Since the research was used as the basis for shifting Title I funds to schoolwide intervention programs and away from individual disadvantaged children, this represents a major misdirection of school reform efforts.
Background
Title I is the primary federal effort to reduce the learning gap and equalize opportunity by boosting the performance of disadvantaged children. Traditionally, these funds were given to schools to give additional assistance directly to low-income students.
But Congress re-targeted Title I funding after top researchers reported that a program geared to comprehensively improving the school as a whole dramatically boosted test scores for the disadvantaged.
The new legislation allowed Title I funds to be used to help all students in a school, even where the disadvantaged are a minority of the student body. The U.S. Department of Education (DoEd) backed the shift in a variety of ways, from funding the dissemination of the research to pushing schools and states to adopt schoolwide programs over traditional interventions.

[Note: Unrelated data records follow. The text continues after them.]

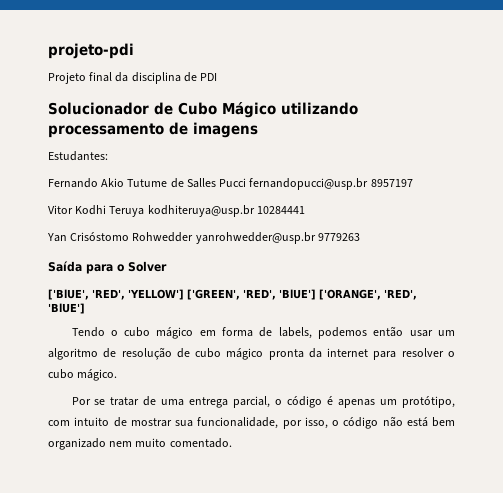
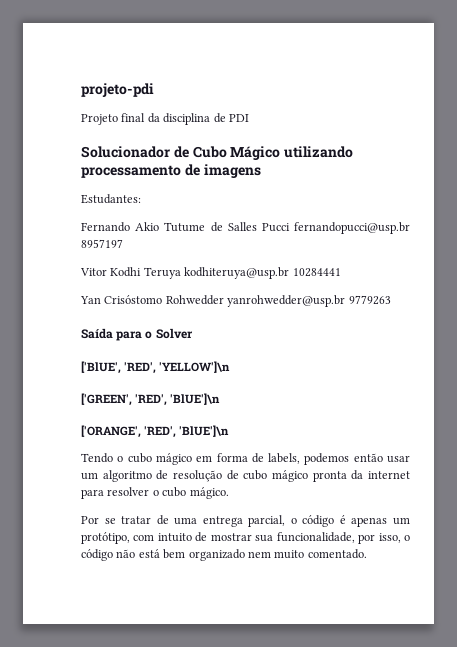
[128,289,184,300] 'YELLOW'] -> [159,361,231,373] 'YELLOW']\n //
[279,289,316,300] 'BlUE'] -> [170,393,221,405] 'BlUE']\n //
[48,303,85,314] 'BlUE'] -> [179,425,230,437] 'BlUE']\n

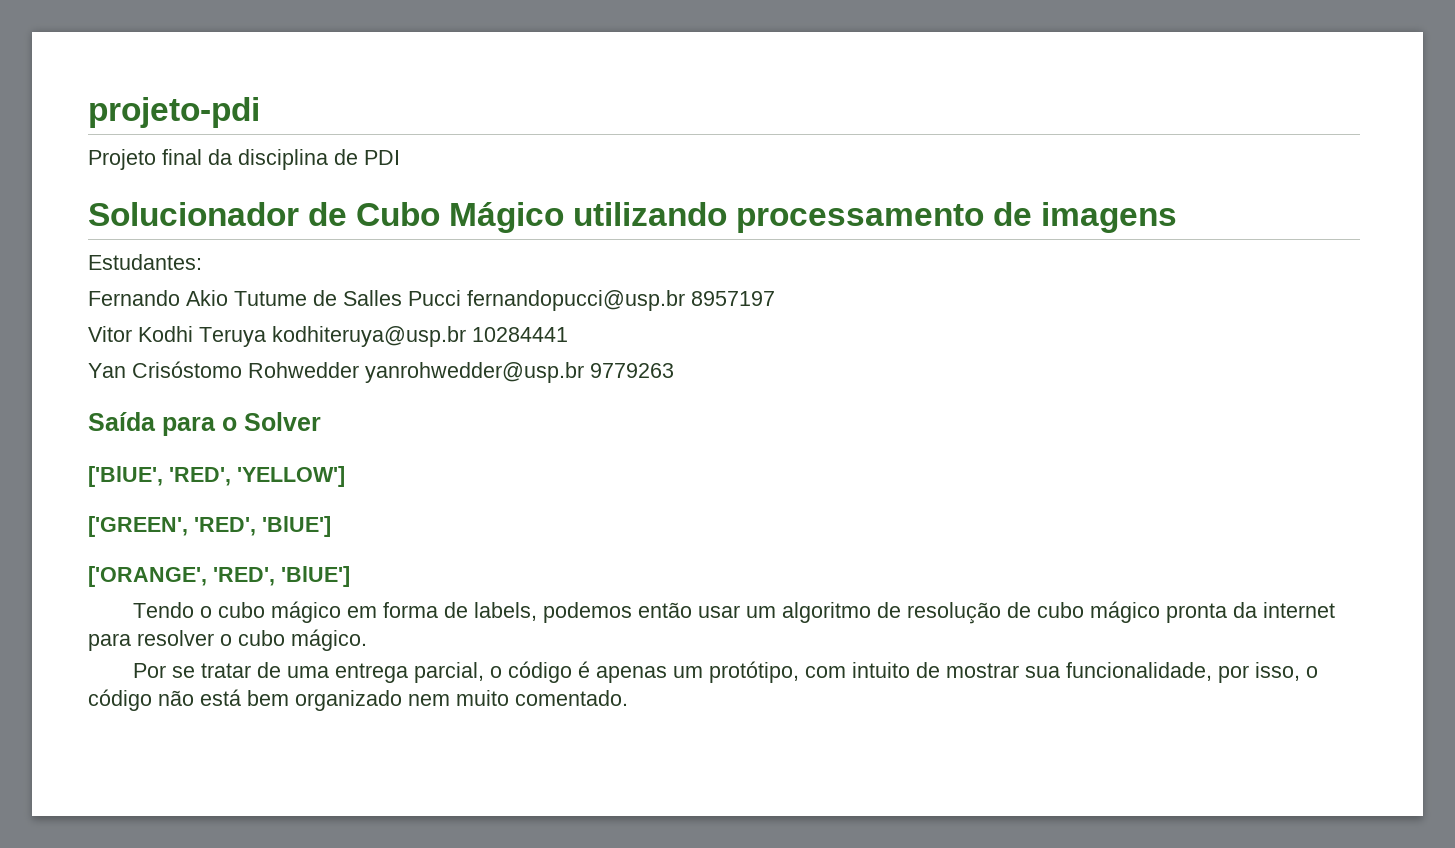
[159,361,231,373] 'YELLOW']\n -> [237,466,345,487] 'YELLOW']
[170,393,221,405] 'BlUE']\n -> [262,516,331,537] 'BlUE']
[179,425,230,437] 'BlUE']\n -> [281,566,350,587] 'BlUE']

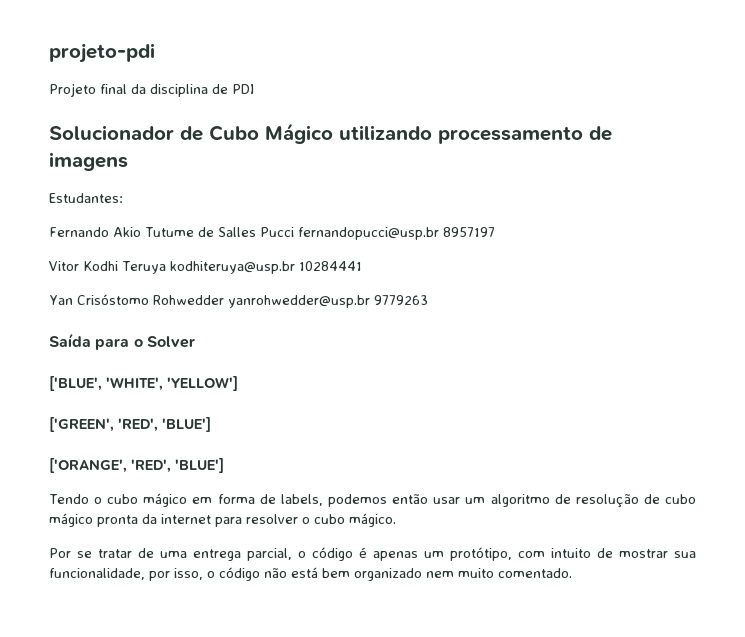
[88,466,231,487] ['BlUE', 'RED', -> [49,376,163,391] ['BLUE', 'WHITE',
[262,516,331,537] 'BlUE'] -> [162,417,211,432] 'BLUE']
[281,566,350,587] 'BlUE'] -> [175,458,224,473] 'BLUE']

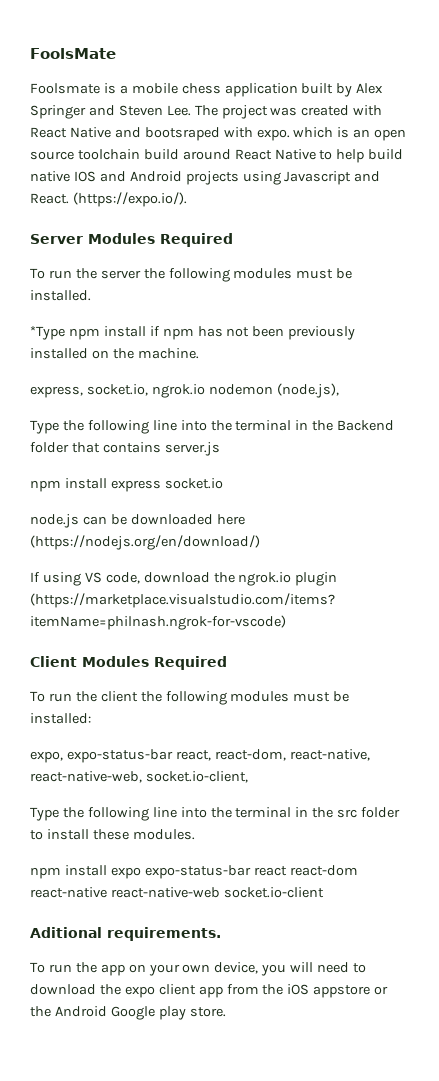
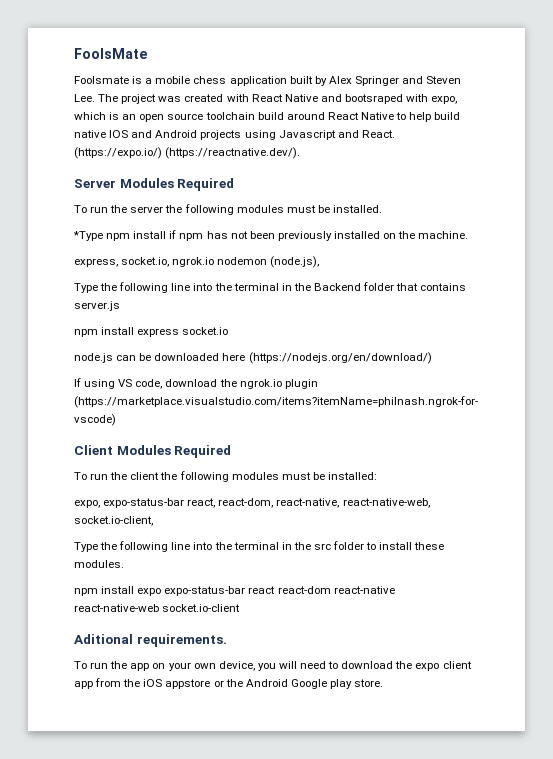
[256,129,290,141] expo. -> [431,96,458,104] expo,
[72,192,187,207] (https://expo.io/). -> [74,147,301,159] (https://expo.io/) (https://reactnative.dev/).

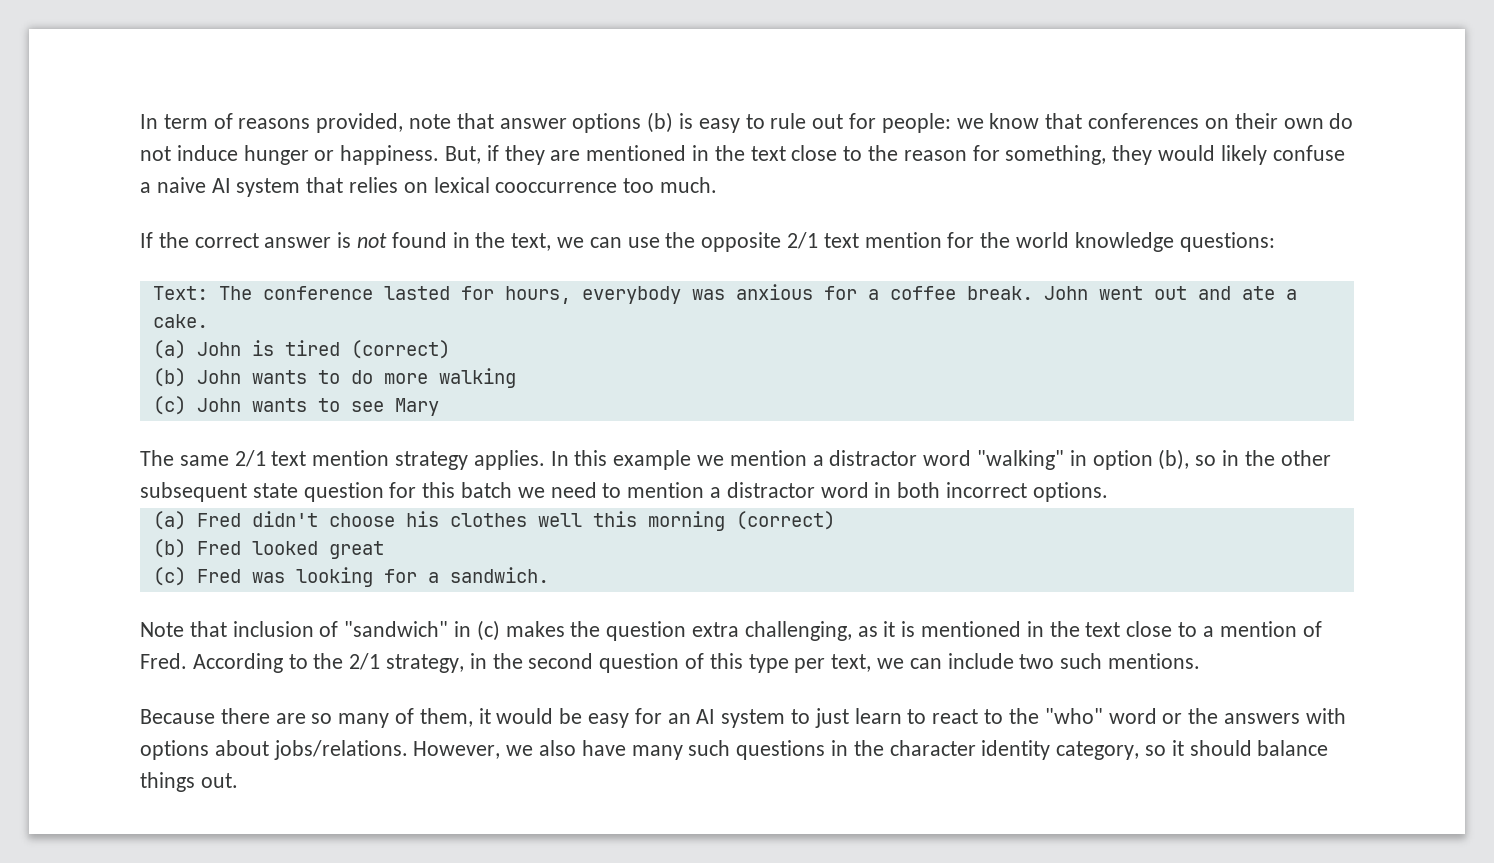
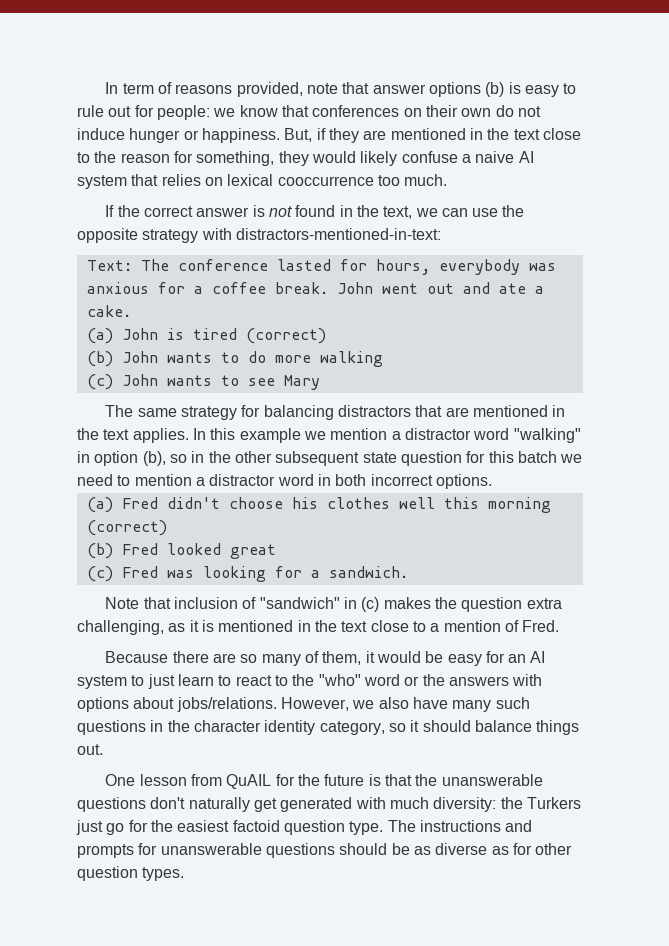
[787,232,1275,252] 2/1 text mention for the world knowledge questions: -> [142,228,441,243] strategy with distractors-mentioned-in-text:
[234,450,469,470] 2/1 text mention strategy -> [180,405,566,420] [77,428,130,440] strategy for balancing distractors that are mentioned in the text
[192,653,1201,673] According to the 2/1 strategy, in the second question of this type per text, we can include two such mentions. -> (560, 626) none
(238, 780) none -> [105,774,543,789] [77,797,581,812] [76,820,533,835] [77,843,573,858] [77,866,185,881] // One lesson from QuAIL for the future is that the unanswerable questions don't naturally get generated with much diversity: the Turkers just go for the easiest factoid question type. The instructions and prompts for unanswerable questions should be as diverse as for other question types.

There was only one problem. Subsequent independent investigations revealed that all the key research on schoolwide improvement–which was produced by the co-developers and associates of the leading schoolwide improvement model, Success for All–was not scientifically valid. The disadvantaged students in the supposedly successful schools were in reality performing very poorly.
These findings have significant implications for federal reform efforts:
- First, it appears much of the $100 billion in federal and state reform funds was misdirected towards an intervention approach that provides no help to disadvantaged children; in fact, learning gaps nationally actually widened during the 1990s, despite major increases in reform funding.
- Second, in Title I schools, funds intended to help the disadvantaged disproportionally help advantaged students.
- Third, DoEd did not perform due diligence over the research it funded, the practices it validated, and the programs it advocated.
Responding to these concerns is critical, since the No Child Left Behind legislation mandates the use of scientifically validated practices, and a federal “What Works Clearinghouse” is being established to define such practices.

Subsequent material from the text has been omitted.